Friday, 17 July 2026

Movie Review: Stanley & Iris (1990)


Genre: Romance  
Director: Martin Ritt  
Starring: Robert De Niro, Jane Fonda, Swoosie Kurtz, Martha Plimpton, Stephen Root  
Running Time: 104 minutes  

Synopsis: In suburban New England, widow Iris (Jane Fonda) works at a large baking factory. She meets Stanley (Robert De Niro), who works as a cook at the same facility, after he helps her scare off a purse snatcher. They strike up a friendship that evolves into a romance, until Iris discovers that Stanley does not know how to read or write. He is nevertheless helping his father through old age, while Iris is raising her teenaged daughter (Martha Plimpton), and housing her unemployed sister (Swoosie Kurtz).

What Works Well: This low key romance benefits from two reliable stars and a ramshackle small town blue collar milieu. With both Iris and Stanley dealing with economic strains and personal stresses, their romance is tentative, the plot progress taking time to uncover the hidden struggles of broken dreams, less than ideal childhoods, and pay cheque to pay cheque existence.

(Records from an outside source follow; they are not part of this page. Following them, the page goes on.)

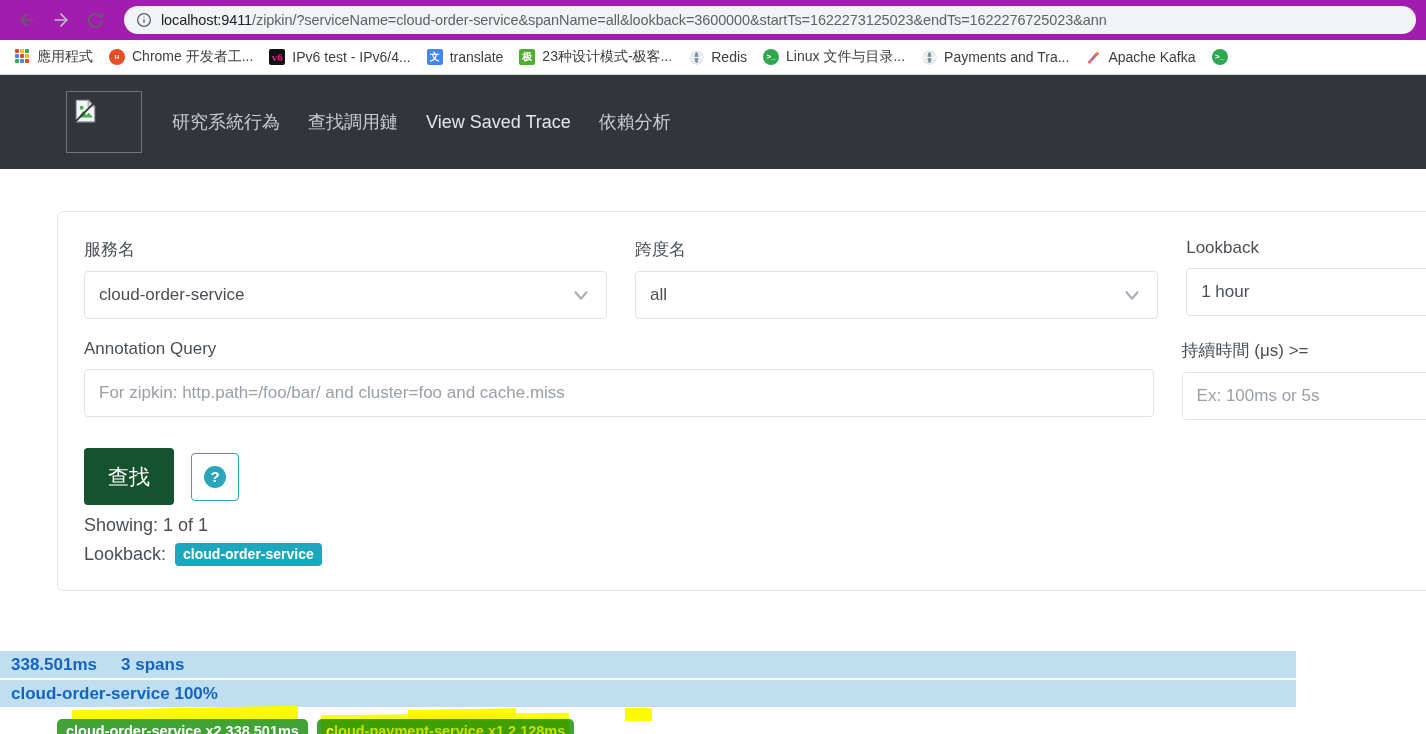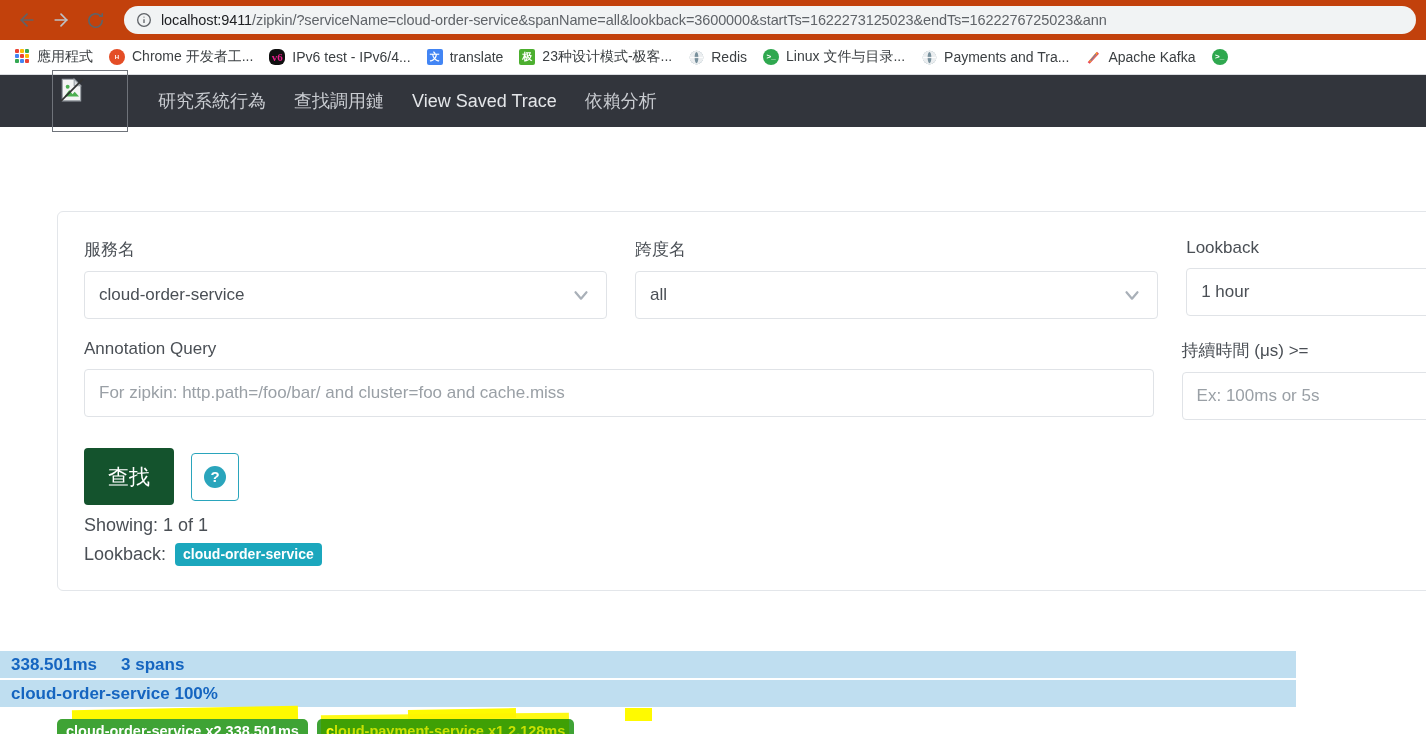--- a/index.html
+++ b/index.html
@@ -16,21 +16,21 @@
   
   #browser-chrome {
     width: 1426px;
     background: #ffffff;
   }
   #toolbar {
     height: 40px;
     display: flex;
     align-items: center;
     padding: 0 10px;
-    background: #c2410c;
+    background: #a21caf;
   }
   .nav-btn {
     width: 34px; height: 34px;
     display: flex; align-items: center; justify-content: center;
     color: #5f6368;
     flex: 0 0 auto;
   }
   .nav-btn.disabled { color: #bdc1c6; }
   .nav-btn svg { display: block; }
   #omnibox {
@@ -100,37 +100,37 @@
   
   .ico-apps {
     display: grid;
     grid-template-columns: repeat(3, 4px);
     grid-template-rows: repeat(3, 4px);
     gap: 1px;
     background: transparent;
   }
   .ico-apps i { display: block; width: 4px; height: 4px; border-radius: 1px; }
   .ico-html { background: #e44d26; border-radius: 50%; font-size: 6px; }
-  .ico-v6 { background: #111; color: #e91e8c; font-size: 11px; font-family: "Liberation Serif", serif; border-radius: 6px; }
+  .ico-v6 { background: #111; color: #e91e8c; font-size: 11px; font-family: "Liberation Serif", serif; }
   .ico-gtr { background: #4285f4; font-size: 10px; }
   .ico-jk { background: #4caf2f; font-size: 10px; }
   .ico-globe { background: transparent; color: #78909c; }
   .ico-term { background: #2fa84f; color:#fff; font-size: 8px; border-radius: 50%; }
   .ico-kafka { background: transparent; }
   #browser-sep { height: 1px; background: #dadce0; }
 
   
   #app { width: 1426px; height: 659px; background: #fff; position: relative; }
 
   #zipkin-navbar {
-    height: 52px;
+    height: 94px;
     background: #32353c;
     display: flex;
     align-items: center;
-    padding-left: 52px;
+    padding-left: 66px;
   }
   #brand-logo-box {
     width: 76px; height: 62px;
     border: 1px solid #6f737a;
     background: transparent;
     display: flex;
     align-items: flex-start;
     justify-content: flex-start;
     padding: 6px;
     flex: 0 0 auto;

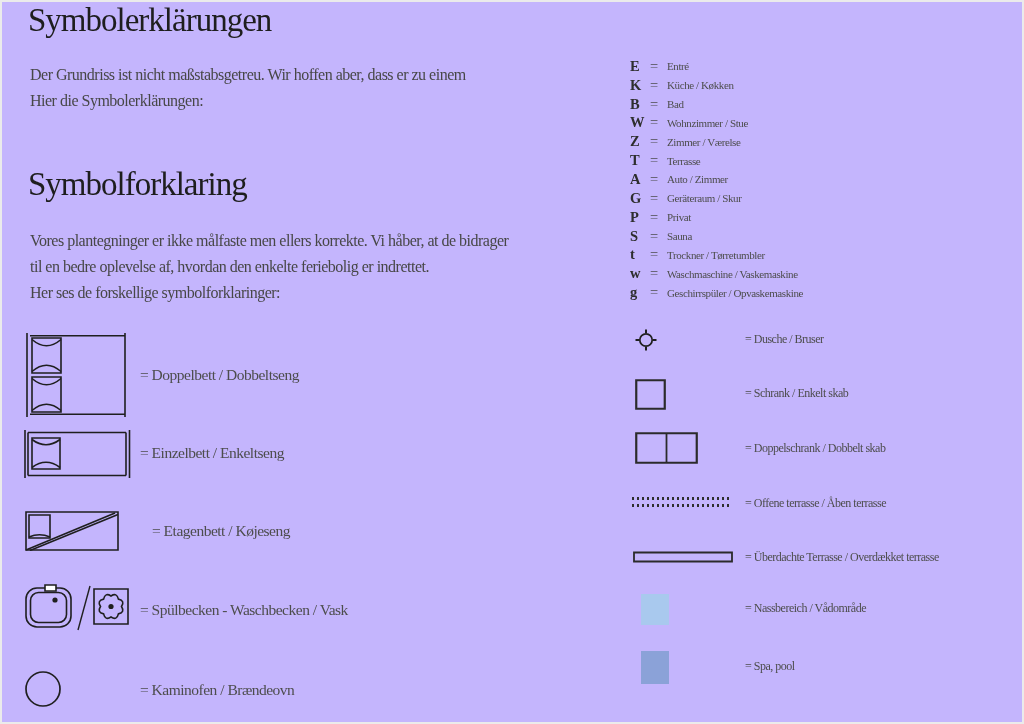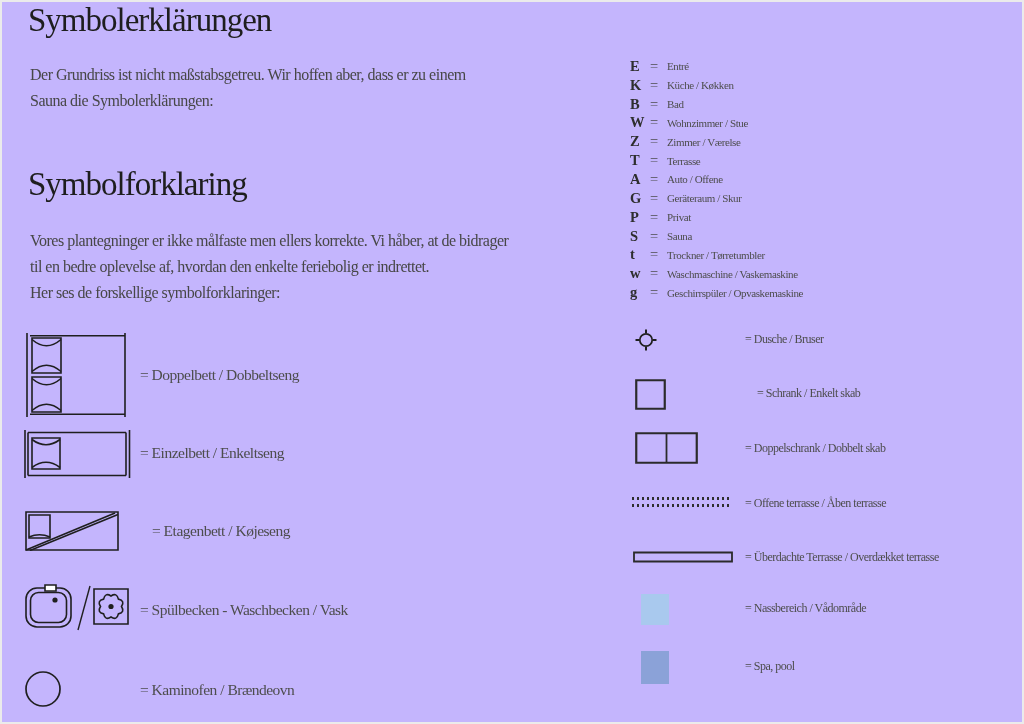--- a/index.html
+++ b/index.html
@@ -31,21 +31,21 @@
 </style>
 </head>
 <body>
 
 <div class="page">
 
   <div class="abs h-title" style="left:28px;top:2px;">Symbolerklärungen</div>
 
   <div class="abs intro" style="left:30px;top:62px;">
     <div>Der Grundriss ist nicht maßstabsgetreu. Wir hoffen aber, dass er zu einem</div>
-    <div>Sauna die Symbolerklärungen:</div>
+    <div>Hier die Symbolerklärungen:</div>
   </div>
 
   <div class="abs intro" style="left:30px;top:228px;">
     <div>Vores plantegninger er ikke målfaste men ellers korrekte. Vi håber, at de bidrager</div>
     <div>til en bedre oplevelse af, hvordan den enkelte feriebolig er indrettet.</div>
     <div>Her ses de forskellige symbolforklaringer:</div>
   </div>
 
   <div class="abs h-title" style="left:28px;top:166px;">Symbolforklaring</div>
 
@@ -129,21 +129,21 @@
       <span class="lb">Zimmer / Værelse</span>
     </div>
     <div class="letter-row">
       <span class="lt">T</span>
       <span class="eq">=</span>
       <span class="lb">Terrasse</span>
     </div>
     <div class="letter-row">
       <span class="lt">A</span>
       <span class="eq">=</span>
-      <span class="lb">Auto / Offene</span>
+      <span class="lb">Auto / Zimmer</span>
     </div>
     <div class="letter-row">
       <span class="lt">G</span>
       <span class="eq">=</span>
       <span class="lb">Geräteraum / Skur</span>
     </div>
     <div class="letter-row">
       <span class="lt">P</span>
       <span class="eq">=</span>
       <span class="lb">Privat</span>
@@ -175,21 +175,21 @@
     <line x1="12" y1="1.5" x2="12" y2="5" stroke-width="2"></line>
     <line x1="12" y1="19" x2="12" y2="22.5" stroke-width="2"></line>
     <line x1="1.5" y1="12" x2="5" y2="12" stroke-width="2"></line>
     <line x1="19" y1="12" x2="22.5" y2="12" stroke-width="2"></line>
   </svg>
   <div class="abs sym-label-r" style="left:745px;top:332px;">= Dusche / Bruser</div>
 
   <svg class="abs sym" style="left:635px;top:379px;" width="31" height="31" viewBox="0 0 31 31" fill="none" stroke="#2b2b2b" stroke-width="2.2">
     <rect x="1.25" y="1.25" width="28.5" height="28.5"></rect>
   </svg>
-  <div class="abs sym-label-r" style="left:745px;top:386px;margin-left:12px;">= Schrank / Enkelt skab</div>
+  <div class="abs sym-label-r" style="left:745px;top:386px;">= Schrank / Enkelt skab</div>
 
   <svg class="abs sym" style="left:635px;top:432px;" width="63" height="32" viewBox="0 0 63 32" fill="none" stroke="#2b2b2b" stroke-width="2.2">
     <rect x="1.25" y="1.25" width="60.5" height="29.5"></rect>
     <line x1="31.5" y1="1.25" x2="31.5" y2="30.75" stroke-width="1.8"></line>
   </svg>
   <div class="abs sym-label-r" style="left:745px;top:441px;">= Doppelschrank / Dobbelt skab</div>
 
   <div class="abs dotted-terrace" style="left:632px;top:497px;">
     <div class="dotrow"></div>
     <div class="dotrow"></div>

What Does Not Work As Well: Although Jane Fonda and Robert De Niro are watchable reading the phone book, this is almost what happens here as Iris decides to help Stanley read and write. The pacing is almost painfully slow, the secondary characters fail to register as meaningful, and after all the investment in the granular details of imperfect lives, the final act rushes towards a windfall resolution of all issues. 

Key Quote:
Stanley: I like you, Iris, just about as much as I love you.